Malgré une offre en pleine expansion, la consommation des produits d’assurance reste marginale en Côte d’Ivoire, selon l’enquête 2024 de l’Observatoire des habitudes de consommation des produits d’assurance (OHCA), présentée ce mercredi 23 juillet à Abidjan. Ce, en présence du ministère de l’Economie, du Plan et du Développement, de l’Association des sociétés d’assurance de Côte d’Ivoire (ASACI), l’Ecole nationale supérieure de statistique et d’économie (ENSEA), l’Institut national polytechnique Félix Houphouët Boigny (INPHB), les compagnies nationales, régionales et privées d’assurances
Avec des taux de souscription parfois inférieurs à 1 % pour certains risques immobiliers, le secteur, malgré l’émergence de nouveaux mécanismes de digitalisation des autorités, fait face à de nombreux freins : méconnaissance des produits, perception de coûts élevés, et influence limitée aux sphères professionnelles.

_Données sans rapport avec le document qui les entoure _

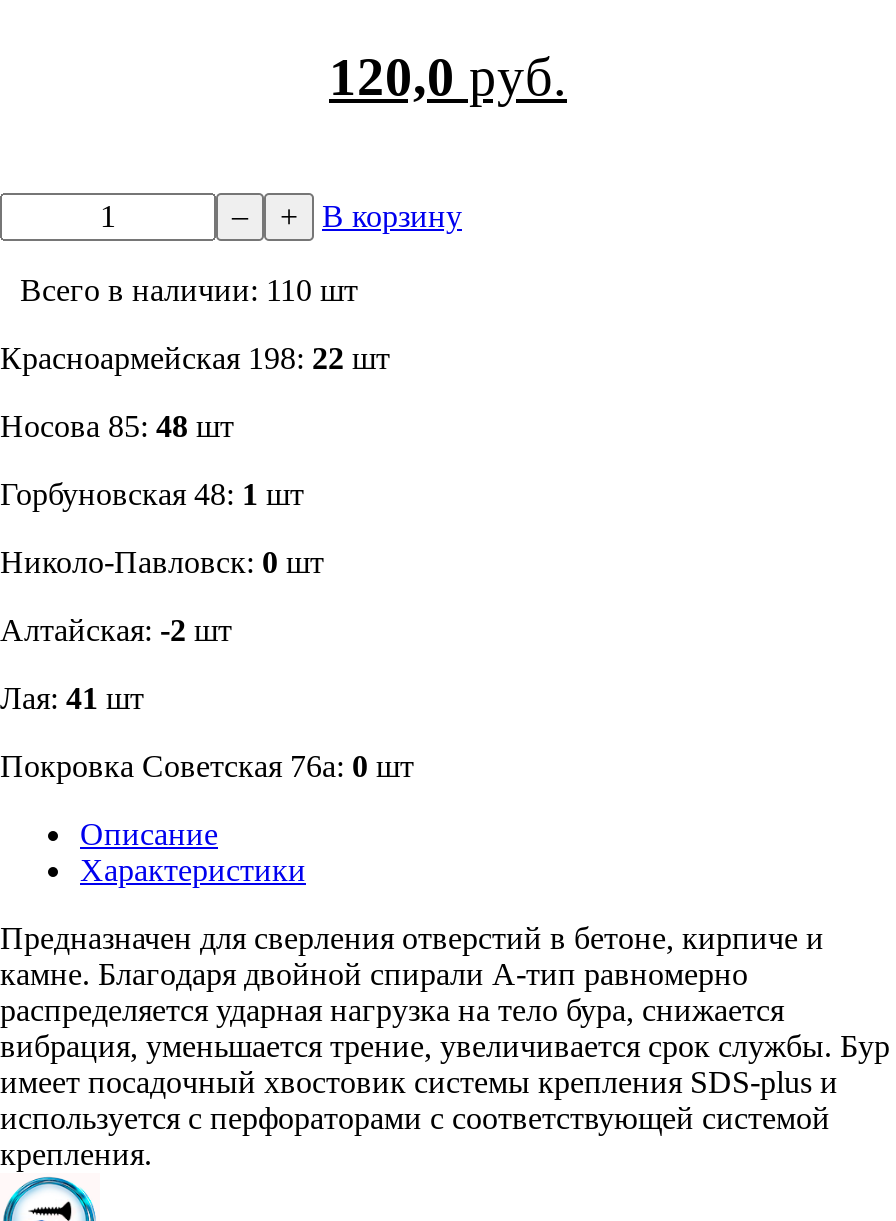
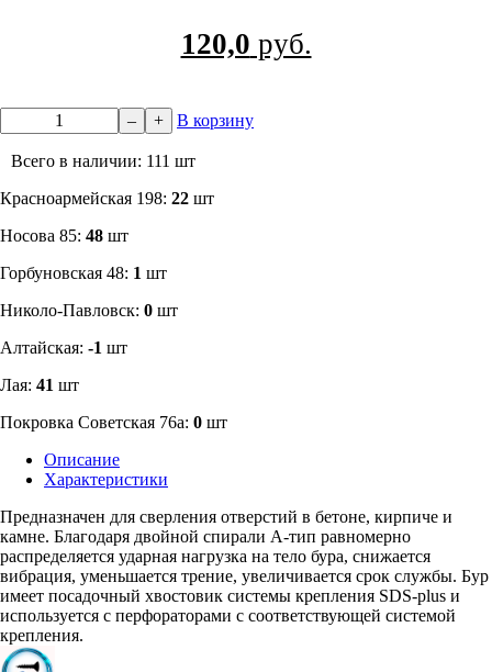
[20,273,358,307] Всего в наличии: 110 шт -> [11,151,195,170] Всего в наличии: 111 шт
[0,613,232,647] Алтайская: -2 шт -> [0,338,127,357] Алтайская: -1 шт

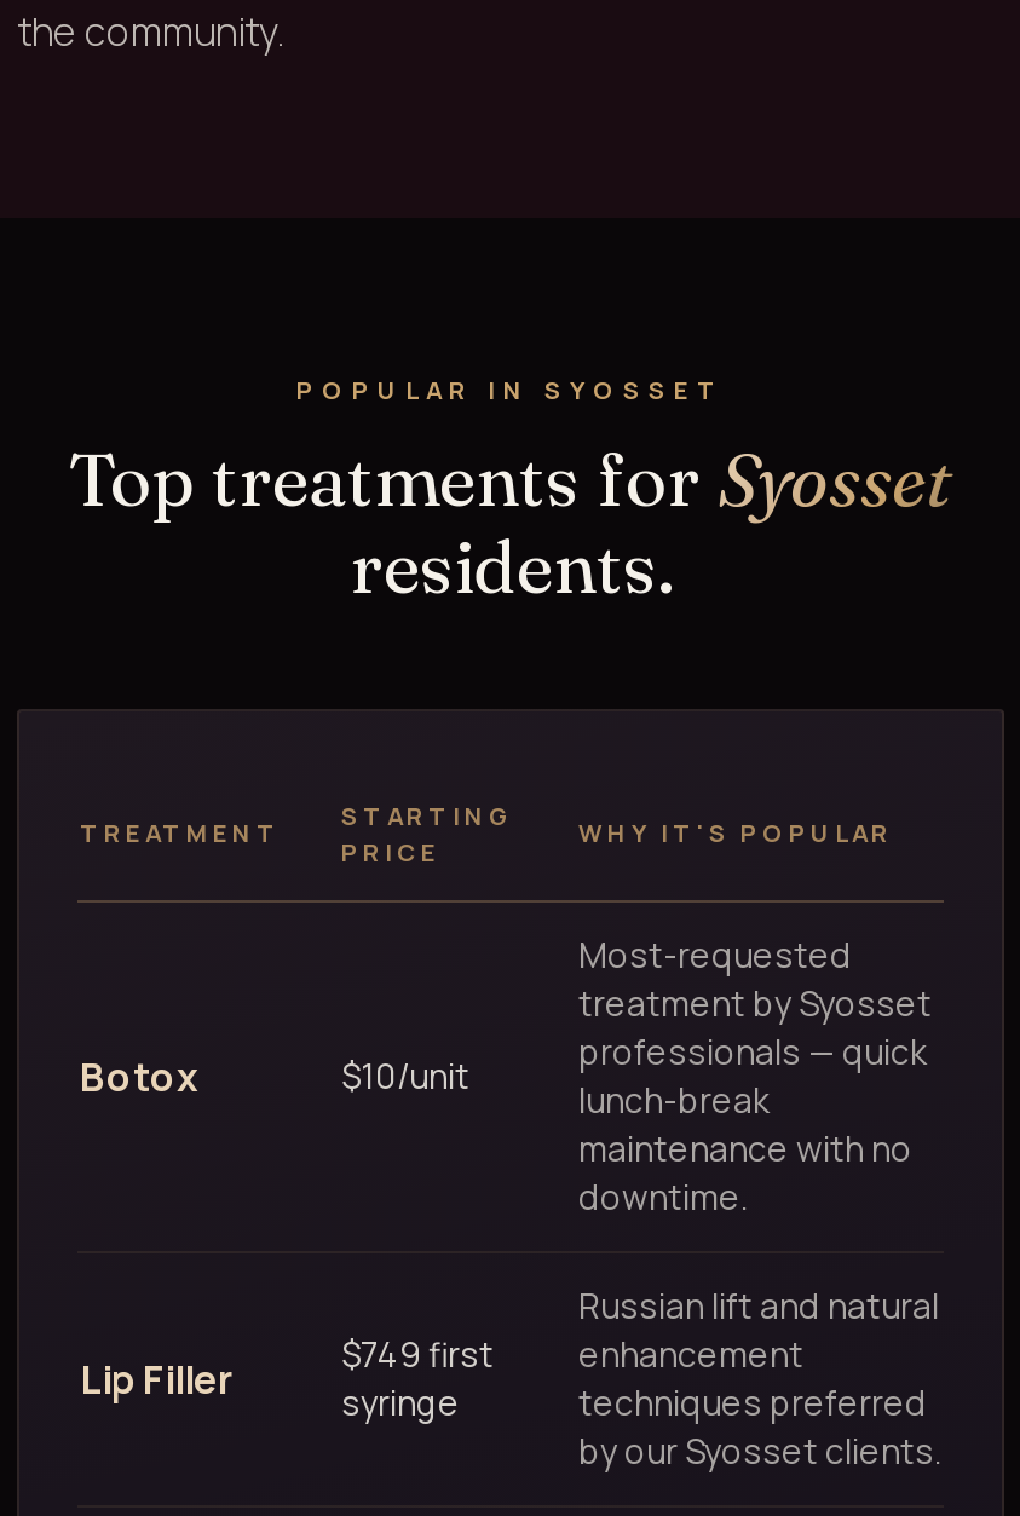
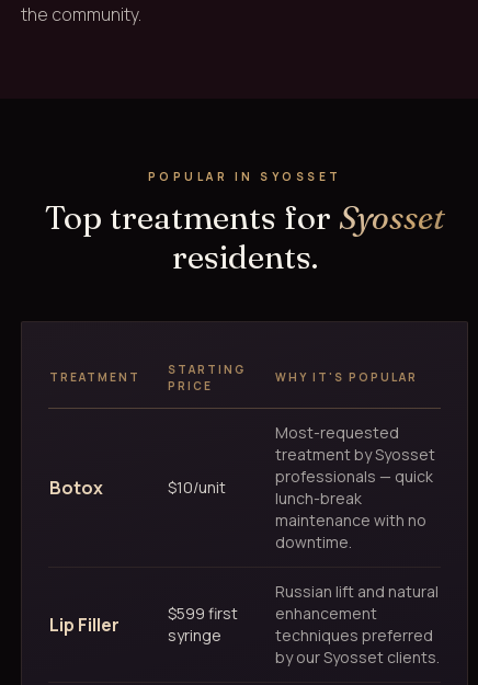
[341,1331,803,1377] $749 first enhancement -> [168,603,377,624] $599 first enhancement

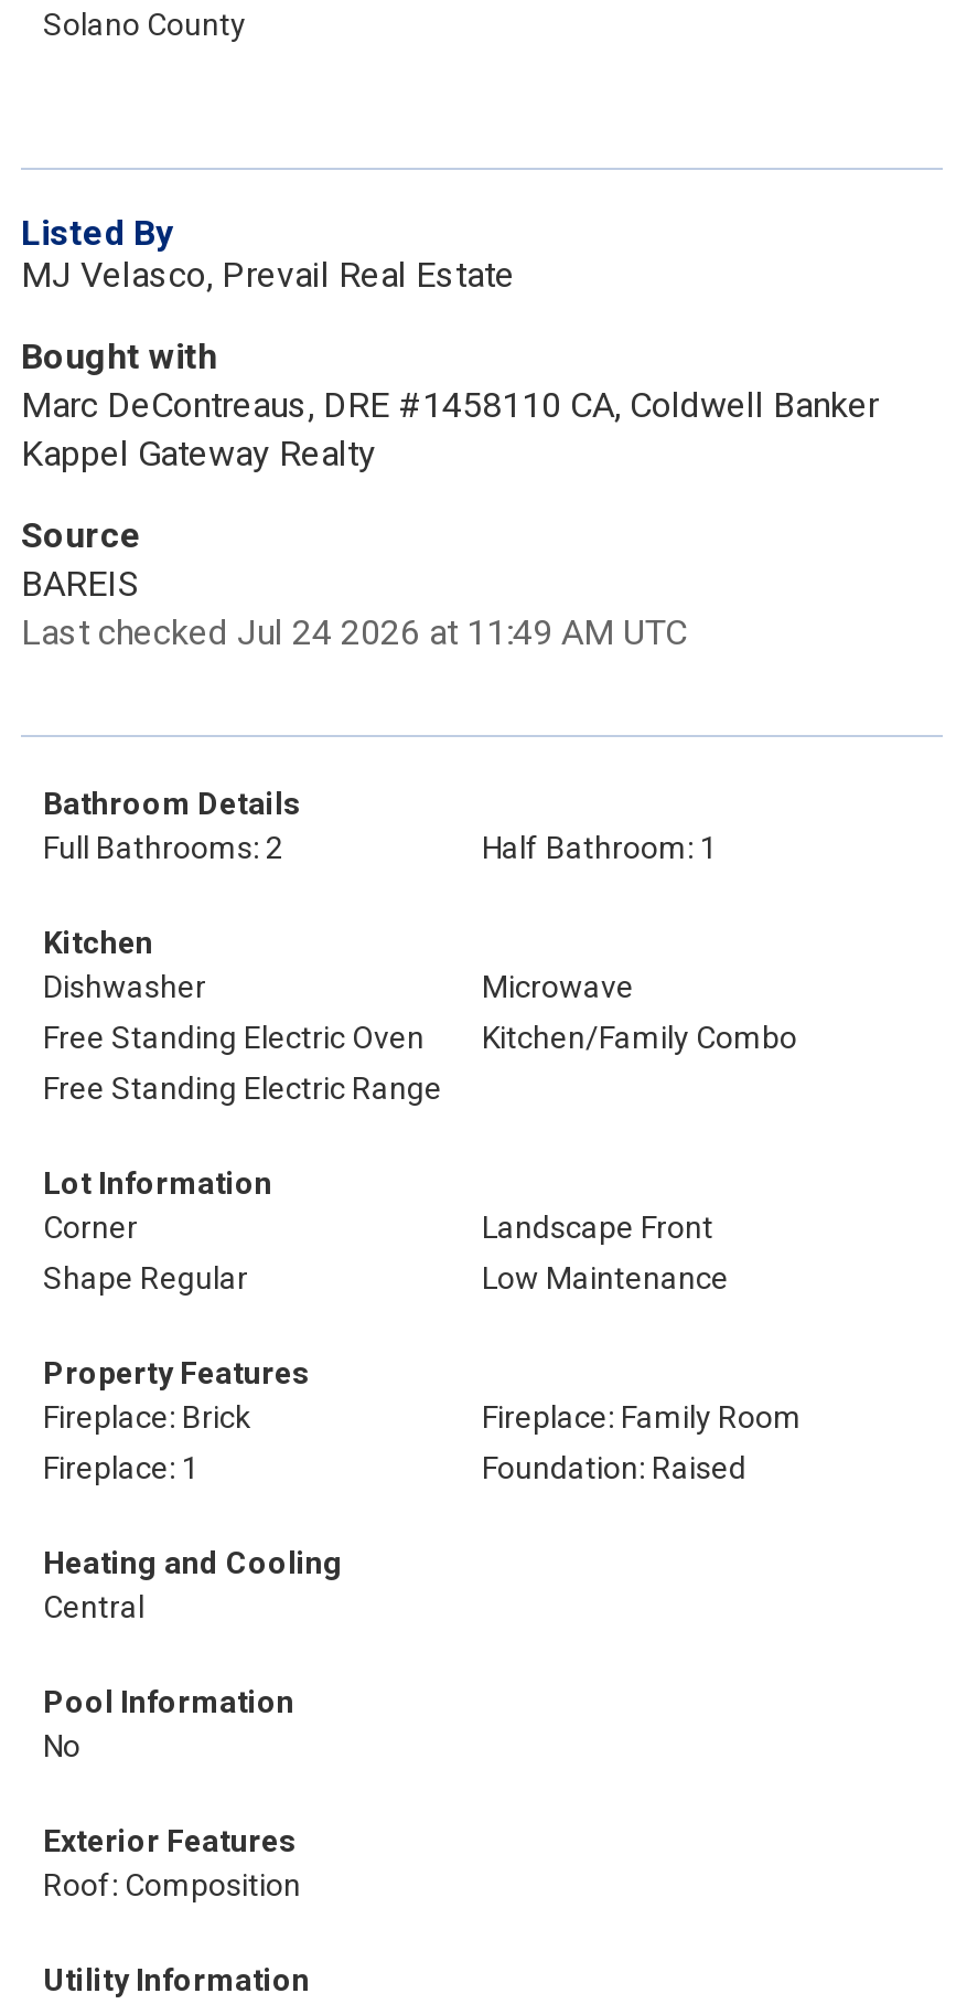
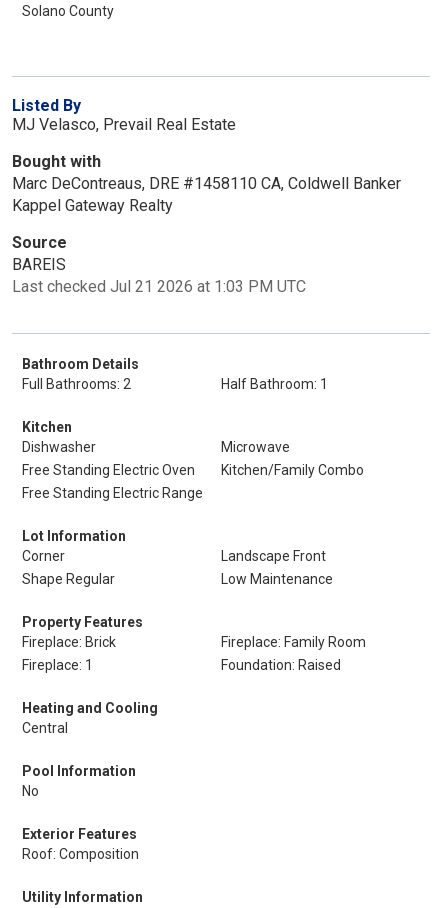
[21,611,687,653] Last checked Jul 24 2026 at 11:49 AM UTC -> [12,277,306,296] Last checked Jul 21 2026 at 1:03 PM UTC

Cette situation, souligne-t-on, appelle à des actions urgentes pour promouvoir l’inclusion financière et démocratiser l’accès aux services assurantiels.
Pour répondre à ces enjeux, une dynamique académique s’est mise en place autour de la Chaire de l’Actuariat, logée à l’ENSEA. Soutenue par des acteurs tels que la Compagnie Commune de Réassurance des Etats Membres de la Conférence Interafricaine des Marchés d’Assurances (CICARE) et l’ASACI, cette initiative articule formation initiale, formation continue et recherche appliquée. Elle vise à structurer un vivier de compétences locales capables de comprendre les besoins spécifiques du marché régional. Le lancement prévu d’un master en finance en janvier 2026 constitue une avancée stratégique dans cette perspective de professionnalisation du secteur.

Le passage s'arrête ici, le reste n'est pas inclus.